As home values rise, people are having fewer children



The rate of babies being born is dropping the most in counties where home values are appreciating the fastest, according to a new Zillow analysis. An extra 10 percentage-point rise in home values is associated with an extra 1.5 percentage-point drop in birth rates for 25-to-29 year old women.

The trend is most pronounced in pricey California markets, as well as in Austin, Texas, Brooklyn, N.Y. and Seattle. In Los Angeles County, the birth rate among women aged 25 to 29 fell 17 percent from 2010 to 2016, while home values rose 31 percent. Zillow found that 2,588 fewer babies were born to women in this age group in Los Angeles County in 2016 than would otherwise be expected given local home value growth, the greatest drop in births among all counties analyzed.

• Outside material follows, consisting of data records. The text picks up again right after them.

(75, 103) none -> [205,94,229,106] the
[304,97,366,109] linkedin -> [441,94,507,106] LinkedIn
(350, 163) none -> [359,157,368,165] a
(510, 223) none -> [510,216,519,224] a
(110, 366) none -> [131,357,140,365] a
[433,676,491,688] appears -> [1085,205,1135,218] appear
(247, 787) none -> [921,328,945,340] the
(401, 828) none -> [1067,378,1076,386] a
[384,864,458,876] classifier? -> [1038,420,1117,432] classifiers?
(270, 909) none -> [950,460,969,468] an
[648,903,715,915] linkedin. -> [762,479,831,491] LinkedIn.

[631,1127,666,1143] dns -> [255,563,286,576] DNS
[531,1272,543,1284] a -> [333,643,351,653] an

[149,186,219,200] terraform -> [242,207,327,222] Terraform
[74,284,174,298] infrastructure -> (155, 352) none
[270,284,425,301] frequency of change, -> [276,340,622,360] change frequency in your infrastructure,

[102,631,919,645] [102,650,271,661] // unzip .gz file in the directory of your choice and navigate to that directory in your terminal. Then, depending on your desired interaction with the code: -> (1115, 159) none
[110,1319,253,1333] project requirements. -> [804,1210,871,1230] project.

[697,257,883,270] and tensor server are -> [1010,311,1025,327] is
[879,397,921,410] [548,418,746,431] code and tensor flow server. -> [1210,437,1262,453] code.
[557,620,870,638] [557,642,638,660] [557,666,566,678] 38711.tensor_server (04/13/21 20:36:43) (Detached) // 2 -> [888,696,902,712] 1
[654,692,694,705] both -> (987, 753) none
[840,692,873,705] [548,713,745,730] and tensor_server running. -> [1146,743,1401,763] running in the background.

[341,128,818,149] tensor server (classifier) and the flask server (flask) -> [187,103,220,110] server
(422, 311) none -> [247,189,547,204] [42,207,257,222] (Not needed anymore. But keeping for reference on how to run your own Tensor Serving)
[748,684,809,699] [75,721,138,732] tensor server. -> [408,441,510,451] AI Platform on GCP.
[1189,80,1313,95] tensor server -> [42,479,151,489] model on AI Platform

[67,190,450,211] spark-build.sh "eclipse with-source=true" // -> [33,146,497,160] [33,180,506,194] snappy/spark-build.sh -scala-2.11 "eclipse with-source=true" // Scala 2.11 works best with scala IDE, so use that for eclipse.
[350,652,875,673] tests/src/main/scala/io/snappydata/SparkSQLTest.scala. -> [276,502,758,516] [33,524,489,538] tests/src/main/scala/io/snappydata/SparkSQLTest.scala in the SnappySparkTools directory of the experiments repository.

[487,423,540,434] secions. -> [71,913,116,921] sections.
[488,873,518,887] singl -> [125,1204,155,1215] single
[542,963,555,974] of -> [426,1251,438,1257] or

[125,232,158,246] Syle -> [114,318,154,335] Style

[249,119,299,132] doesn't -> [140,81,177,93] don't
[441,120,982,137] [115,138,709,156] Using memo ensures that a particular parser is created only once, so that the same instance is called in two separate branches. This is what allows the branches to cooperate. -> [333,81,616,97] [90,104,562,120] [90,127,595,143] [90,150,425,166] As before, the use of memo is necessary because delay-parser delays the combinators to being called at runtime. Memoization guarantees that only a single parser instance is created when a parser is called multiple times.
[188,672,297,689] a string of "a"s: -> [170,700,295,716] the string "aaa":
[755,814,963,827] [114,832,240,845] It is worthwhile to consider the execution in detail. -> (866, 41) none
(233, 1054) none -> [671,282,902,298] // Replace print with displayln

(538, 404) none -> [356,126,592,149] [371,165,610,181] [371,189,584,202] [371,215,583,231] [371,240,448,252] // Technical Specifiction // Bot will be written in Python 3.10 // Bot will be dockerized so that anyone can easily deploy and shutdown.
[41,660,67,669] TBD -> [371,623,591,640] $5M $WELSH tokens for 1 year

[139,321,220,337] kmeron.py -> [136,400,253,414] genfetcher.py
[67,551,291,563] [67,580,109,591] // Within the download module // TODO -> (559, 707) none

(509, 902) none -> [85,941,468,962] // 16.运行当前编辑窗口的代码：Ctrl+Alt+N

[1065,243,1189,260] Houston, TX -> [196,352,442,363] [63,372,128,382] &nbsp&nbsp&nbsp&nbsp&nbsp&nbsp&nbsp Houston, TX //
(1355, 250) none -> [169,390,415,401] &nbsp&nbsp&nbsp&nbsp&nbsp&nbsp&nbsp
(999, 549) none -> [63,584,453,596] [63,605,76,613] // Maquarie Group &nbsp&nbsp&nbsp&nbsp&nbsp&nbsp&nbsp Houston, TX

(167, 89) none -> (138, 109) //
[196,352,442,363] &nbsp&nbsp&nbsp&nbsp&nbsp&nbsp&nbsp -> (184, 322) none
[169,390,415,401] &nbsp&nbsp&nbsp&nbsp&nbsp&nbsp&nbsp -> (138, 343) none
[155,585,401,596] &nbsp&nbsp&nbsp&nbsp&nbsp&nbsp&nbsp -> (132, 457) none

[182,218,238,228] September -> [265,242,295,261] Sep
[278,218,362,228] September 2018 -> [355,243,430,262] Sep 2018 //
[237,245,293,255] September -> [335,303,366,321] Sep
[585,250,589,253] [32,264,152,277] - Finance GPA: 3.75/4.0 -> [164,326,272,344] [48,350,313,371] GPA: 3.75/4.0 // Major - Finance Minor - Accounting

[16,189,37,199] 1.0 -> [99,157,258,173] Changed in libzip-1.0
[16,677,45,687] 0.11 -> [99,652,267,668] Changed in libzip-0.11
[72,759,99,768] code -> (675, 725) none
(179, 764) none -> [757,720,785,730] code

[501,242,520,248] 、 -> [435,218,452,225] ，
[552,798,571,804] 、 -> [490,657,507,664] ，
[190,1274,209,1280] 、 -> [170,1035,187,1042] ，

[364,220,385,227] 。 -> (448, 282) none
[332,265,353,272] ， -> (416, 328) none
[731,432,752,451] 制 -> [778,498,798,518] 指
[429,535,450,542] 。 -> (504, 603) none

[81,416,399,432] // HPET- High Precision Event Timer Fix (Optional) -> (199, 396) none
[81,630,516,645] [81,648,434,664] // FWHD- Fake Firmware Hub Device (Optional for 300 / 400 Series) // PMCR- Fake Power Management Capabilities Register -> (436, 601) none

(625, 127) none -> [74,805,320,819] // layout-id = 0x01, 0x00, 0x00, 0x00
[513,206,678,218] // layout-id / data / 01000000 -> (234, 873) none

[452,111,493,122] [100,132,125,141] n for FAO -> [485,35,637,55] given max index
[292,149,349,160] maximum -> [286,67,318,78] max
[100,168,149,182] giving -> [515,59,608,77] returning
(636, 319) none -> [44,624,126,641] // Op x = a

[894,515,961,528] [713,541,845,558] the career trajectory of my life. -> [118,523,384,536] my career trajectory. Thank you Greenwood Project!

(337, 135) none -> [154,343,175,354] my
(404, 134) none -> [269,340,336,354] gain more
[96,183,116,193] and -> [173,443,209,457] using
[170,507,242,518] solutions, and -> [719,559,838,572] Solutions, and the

In San Diego County, the birth rate fell 19 percent while home values rose 34 percent, which is associated with 1,148 fewer babies than would be implied by the area’s home value growth alone. The birth rate in Travis County fell 22 percent, while home values rose 33 percent — this is associated with 585 fewer babies than expected.

At the onset of the Great Recession, the birth rate began falling, dropping from a high of 2.12 babies per woman in 2007, to 1.93 by 2010. It’s common for birth rates to tick up as the economy improves, but the birth rate continues to fall even as the economy has recovered, to just 1.82 by the end of 2016.

Raising a child is an expensive proposition, and many couples may be questioning whether now is the right time to have kids or may be choosing to move to more affordable communities before starting a family. Many young adults aim for financial stability before having children, but with rising housing costs, financial stability may be increasingly out of reach — a 20 percent down payment on the typical U.S. home requires more than $40,000. Home values across the U.S. are appreciating at their fastest pace in 12 years, and are projected to rise another 6.5 percent over the next year.

“There are many highly personal reasons beyond housing costs why some couples may delay having children, or choose not to have them at all,” said Zillow senior economist Aaron Terrazas. “The big question this research raises is whether millennials are simply delaying childbirth into their 30s, or are actually choosing to have fewer children.”

The birth rate was up in counties where home value growth is weaker. In Pima County, home to Tucson, Ariz., home values have essentially remained unchanged since 2010, but the birth rate is up 5 percent, which accounts for 340 more babies than expected.